Okay ladies, Valentine’s Day is looming around the corner. For some, it is a day that most people look forward to with much anticipation. You may have picked out the perfect outfit. Maybe you made reservations at your favorite restaurant, or after searching for hours, you got the perfect gift for your significant other. If you’re like me, it is just another day, and you try to avoid any reminders that the day even exists. Seriously. No chocolates. No flowers. No rom coms (Love Jones is the only exception). Nothing. It’s just another reminder of my current relationship status (Yes, single and proud). There’s no shame. But I wonder when we all started placing pressure on ourselves to secure plans on this one day out of the year.
There is so much hype over this day that we may end up depressing ourselves. In today’s society, we equate our worth to how people see us. And I am tired of it. In this age of social media, it is hard not to compare yourself to your peer’s highlight reels. You may even ask yourself when it will be your turn to find that special someone, or you are still trying to figure out Ciara’s prayer that got her Russell Wilson. Trust me, sis, we have all been there and done that many nights.
Well, this year, I am doing things differently. Instead of dreading the day, I am choosing to date myself. Being in quarantine for what seems like forever has forced me to reflect on my thoughts, and I have had a revelation. This is the time where I focus on myself. There is no time like the present to start this journey of finding out what you love about yourself. I started asking myself questions that I may ask a potential partner. What do I genuinely enjoy? What are my passions? What are my likes and my dislikes? What brings me joy? I have to admit; initially, these were questions I had trouble answering. And how could that be? It is so easy to get caught up in everything that is happening around us.

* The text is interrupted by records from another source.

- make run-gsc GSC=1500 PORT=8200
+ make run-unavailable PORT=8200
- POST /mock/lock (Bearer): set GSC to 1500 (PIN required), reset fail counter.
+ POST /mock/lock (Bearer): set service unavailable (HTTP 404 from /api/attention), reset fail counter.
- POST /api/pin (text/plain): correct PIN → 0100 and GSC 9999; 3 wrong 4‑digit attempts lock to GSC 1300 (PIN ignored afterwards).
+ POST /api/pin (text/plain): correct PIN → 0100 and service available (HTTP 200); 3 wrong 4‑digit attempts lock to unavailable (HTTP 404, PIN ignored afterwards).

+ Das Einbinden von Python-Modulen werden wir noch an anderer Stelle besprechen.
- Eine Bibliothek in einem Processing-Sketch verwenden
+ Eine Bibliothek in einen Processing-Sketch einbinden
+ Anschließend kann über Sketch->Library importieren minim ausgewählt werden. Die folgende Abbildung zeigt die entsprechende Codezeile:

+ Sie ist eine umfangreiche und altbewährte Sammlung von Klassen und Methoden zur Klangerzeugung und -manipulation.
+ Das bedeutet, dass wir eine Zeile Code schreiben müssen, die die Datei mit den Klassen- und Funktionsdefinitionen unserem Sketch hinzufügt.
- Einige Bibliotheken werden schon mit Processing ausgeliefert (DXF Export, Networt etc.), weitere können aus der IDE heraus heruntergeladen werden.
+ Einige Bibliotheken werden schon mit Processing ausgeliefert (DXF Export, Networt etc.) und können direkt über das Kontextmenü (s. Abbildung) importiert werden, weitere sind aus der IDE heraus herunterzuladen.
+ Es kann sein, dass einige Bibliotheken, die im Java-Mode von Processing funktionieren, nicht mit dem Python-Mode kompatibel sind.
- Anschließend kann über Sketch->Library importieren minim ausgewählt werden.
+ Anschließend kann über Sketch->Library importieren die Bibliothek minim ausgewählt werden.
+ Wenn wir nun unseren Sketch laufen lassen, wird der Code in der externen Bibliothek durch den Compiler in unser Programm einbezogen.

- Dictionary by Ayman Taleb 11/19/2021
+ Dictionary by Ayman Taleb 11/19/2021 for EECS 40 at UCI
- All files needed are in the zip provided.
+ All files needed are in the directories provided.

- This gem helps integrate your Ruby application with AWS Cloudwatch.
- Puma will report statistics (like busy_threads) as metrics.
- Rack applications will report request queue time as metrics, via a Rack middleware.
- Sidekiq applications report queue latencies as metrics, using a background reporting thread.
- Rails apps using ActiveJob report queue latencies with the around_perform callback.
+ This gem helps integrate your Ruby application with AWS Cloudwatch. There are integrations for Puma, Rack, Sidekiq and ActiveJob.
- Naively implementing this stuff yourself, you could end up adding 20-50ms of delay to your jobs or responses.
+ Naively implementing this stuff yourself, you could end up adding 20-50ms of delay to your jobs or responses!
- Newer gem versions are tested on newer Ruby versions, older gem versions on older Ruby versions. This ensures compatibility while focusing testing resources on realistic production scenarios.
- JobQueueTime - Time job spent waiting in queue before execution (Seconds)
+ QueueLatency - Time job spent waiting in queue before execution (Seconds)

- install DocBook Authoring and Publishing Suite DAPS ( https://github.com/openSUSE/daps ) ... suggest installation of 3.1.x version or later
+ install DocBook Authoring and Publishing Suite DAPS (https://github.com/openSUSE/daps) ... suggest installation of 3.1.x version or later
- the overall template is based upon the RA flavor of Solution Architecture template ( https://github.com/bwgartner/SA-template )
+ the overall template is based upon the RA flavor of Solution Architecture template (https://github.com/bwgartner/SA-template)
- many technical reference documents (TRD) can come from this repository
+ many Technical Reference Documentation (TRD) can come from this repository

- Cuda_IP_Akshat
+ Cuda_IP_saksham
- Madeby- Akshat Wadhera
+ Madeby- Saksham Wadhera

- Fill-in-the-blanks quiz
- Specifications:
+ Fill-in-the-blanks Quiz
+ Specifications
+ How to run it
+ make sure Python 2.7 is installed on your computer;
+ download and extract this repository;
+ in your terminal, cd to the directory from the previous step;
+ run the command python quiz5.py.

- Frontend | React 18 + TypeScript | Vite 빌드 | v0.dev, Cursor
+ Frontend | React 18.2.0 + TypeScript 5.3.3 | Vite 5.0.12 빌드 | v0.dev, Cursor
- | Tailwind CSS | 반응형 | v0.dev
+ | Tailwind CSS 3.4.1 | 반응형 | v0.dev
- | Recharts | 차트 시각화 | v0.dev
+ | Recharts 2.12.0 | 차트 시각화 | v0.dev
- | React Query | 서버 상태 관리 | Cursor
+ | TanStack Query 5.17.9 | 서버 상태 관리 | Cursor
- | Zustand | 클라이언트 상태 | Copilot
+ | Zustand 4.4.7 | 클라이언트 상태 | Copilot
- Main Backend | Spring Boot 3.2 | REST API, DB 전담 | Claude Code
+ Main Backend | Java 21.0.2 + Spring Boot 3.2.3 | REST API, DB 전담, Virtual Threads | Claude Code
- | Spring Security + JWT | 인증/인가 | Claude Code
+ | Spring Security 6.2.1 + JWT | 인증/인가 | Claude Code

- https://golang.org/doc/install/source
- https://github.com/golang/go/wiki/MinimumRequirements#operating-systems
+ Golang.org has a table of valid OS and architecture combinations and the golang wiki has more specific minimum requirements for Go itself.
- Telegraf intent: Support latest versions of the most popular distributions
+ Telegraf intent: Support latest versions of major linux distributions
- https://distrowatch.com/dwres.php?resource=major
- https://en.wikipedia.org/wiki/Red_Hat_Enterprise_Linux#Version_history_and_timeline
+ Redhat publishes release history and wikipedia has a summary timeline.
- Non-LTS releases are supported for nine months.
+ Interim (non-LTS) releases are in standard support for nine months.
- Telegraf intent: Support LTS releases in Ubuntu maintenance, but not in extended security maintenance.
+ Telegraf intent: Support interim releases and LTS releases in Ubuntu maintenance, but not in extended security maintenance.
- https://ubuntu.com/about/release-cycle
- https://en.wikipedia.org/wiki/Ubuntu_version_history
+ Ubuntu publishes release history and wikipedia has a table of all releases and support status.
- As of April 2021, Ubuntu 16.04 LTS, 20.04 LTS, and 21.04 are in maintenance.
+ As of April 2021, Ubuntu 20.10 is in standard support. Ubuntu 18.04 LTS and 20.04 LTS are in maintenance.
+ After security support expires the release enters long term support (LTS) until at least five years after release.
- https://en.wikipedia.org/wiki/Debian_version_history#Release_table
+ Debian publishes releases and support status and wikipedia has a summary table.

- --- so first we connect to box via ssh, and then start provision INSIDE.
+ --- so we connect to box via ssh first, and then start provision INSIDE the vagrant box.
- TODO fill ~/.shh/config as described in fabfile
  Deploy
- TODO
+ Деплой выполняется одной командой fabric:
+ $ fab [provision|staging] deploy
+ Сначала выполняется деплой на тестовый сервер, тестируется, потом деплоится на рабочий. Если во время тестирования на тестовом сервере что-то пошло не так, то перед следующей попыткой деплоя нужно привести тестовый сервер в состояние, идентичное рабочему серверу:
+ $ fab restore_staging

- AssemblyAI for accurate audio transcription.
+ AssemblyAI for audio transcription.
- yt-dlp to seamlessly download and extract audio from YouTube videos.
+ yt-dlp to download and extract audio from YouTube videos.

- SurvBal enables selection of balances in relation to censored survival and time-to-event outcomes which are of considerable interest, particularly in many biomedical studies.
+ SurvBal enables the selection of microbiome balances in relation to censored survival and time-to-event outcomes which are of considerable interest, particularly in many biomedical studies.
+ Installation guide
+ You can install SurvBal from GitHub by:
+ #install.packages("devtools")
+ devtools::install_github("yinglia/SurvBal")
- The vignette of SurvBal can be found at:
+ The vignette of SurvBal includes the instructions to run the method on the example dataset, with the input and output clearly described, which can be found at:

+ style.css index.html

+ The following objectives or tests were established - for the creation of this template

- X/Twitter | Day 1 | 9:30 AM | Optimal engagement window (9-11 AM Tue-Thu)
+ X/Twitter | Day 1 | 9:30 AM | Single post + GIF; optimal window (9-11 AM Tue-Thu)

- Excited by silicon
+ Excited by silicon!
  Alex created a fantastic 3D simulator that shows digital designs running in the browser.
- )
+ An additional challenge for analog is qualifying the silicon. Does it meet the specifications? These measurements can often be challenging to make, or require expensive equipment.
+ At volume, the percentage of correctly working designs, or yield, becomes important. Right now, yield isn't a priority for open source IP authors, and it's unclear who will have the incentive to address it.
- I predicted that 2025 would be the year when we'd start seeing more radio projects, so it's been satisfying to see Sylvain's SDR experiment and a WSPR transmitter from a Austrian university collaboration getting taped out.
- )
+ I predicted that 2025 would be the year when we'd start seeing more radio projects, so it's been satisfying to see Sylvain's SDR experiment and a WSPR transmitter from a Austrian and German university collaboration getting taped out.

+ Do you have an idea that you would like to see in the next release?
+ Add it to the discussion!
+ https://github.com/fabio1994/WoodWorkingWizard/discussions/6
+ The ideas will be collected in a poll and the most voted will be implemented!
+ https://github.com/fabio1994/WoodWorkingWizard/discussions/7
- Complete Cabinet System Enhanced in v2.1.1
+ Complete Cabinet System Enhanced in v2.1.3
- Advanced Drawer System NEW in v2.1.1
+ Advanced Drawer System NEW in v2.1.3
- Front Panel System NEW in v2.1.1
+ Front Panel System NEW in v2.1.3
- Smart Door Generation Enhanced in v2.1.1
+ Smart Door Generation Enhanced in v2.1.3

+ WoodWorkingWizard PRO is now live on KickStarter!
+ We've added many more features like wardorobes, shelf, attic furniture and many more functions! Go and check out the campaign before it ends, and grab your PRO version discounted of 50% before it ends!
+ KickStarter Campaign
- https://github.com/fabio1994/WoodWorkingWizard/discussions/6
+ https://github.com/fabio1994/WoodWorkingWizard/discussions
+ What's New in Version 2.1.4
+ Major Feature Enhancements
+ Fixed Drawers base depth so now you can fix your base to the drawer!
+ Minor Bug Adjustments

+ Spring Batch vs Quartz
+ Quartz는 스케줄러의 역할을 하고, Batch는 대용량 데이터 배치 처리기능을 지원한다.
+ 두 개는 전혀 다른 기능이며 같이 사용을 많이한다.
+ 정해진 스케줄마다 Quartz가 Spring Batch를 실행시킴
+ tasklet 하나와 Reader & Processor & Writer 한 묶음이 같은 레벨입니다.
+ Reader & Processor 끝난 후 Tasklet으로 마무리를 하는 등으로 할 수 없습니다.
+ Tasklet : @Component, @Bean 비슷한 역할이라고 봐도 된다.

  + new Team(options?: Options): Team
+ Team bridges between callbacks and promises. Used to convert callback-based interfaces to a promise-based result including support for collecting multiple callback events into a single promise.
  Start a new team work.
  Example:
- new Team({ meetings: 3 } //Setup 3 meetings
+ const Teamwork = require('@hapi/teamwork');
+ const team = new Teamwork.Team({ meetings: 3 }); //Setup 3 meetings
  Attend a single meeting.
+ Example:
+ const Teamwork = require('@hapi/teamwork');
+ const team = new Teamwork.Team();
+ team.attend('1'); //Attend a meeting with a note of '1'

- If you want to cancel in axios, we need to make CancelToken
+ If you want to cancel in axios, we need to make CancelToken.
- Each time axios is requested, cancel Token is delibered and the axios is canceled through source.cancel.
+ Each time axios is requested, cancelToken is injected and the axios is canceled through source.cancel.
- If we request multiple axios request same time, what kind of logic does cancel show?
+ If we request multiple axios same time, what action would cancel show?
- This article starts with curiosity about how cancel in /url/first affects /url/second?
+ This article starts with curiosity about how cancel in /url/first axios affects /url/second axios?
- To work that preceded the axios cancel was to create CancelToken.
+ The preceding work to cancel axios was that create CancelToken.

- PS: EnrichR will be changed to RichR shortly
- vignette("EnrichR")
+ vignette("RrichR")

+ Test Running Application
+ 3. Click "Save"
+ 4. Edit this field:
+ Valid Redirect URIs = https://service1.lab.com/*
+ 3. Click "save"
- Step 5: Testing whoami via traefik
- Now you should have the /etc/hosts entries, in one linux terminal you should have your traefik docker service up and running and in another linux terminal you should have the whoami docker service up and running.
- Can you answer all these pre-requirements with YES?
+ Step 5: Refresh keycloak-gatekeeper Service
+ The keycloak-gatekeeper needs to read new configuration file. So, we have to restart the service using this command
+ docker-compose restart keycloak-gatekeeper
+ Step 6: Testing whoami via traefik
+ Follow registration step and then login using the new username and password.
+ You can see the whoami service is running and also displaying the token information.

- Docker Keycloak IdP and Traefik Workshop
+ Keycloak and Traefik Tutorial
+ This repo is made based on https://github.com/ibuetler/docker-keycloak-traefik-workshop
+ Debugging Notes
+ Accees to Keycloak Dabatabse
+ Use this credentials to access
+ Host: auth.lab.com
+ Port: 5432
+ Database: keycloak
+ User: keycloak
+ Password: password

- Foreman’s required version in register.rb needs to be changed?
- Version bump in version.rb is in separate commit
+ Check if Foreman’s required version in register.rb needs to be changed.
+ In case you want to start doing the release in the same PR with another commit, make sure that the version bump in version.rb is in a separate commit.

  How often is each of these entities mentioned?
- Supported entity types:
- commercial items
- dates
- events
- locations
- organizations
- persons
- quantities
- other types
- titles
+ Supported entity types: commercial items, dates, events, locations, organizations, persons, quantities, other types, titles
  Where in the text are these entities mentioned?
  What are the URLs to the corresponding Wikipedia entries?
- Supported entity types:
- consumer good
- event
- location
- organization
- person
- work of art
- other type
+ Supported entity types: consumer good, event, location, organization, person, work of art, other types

With this pandemic, school, working from home, and graduation happening soon, there have been so many things I need to put my attention on. I have been so focused on everything else going on, I put myself on the backburner. Thus, I ended up losing focus on what brings me joy. And of course, having a special someone in your life would not hurt. But that does not define my happiness. So for right now, I am committed to doing the work necessary to becoming my best self.
Please do not think you have to wait around to be asked out on a date for anyone reading these. Not for Valentine’s Day or any day for that matter. Go ahead and take the initiative to do things you want to do. You may end up discovering something new about yourself. Immerse yourself in nature. Go out to your favorite coffee shop. Buy yourself that new outfit. Pamper yourself. Or pick up a new book. Don’t let this Valentine’s Day make you feel bad about yourself if you don’t have any plans. It is all about perspective. You are beautiful and worthy of all great things.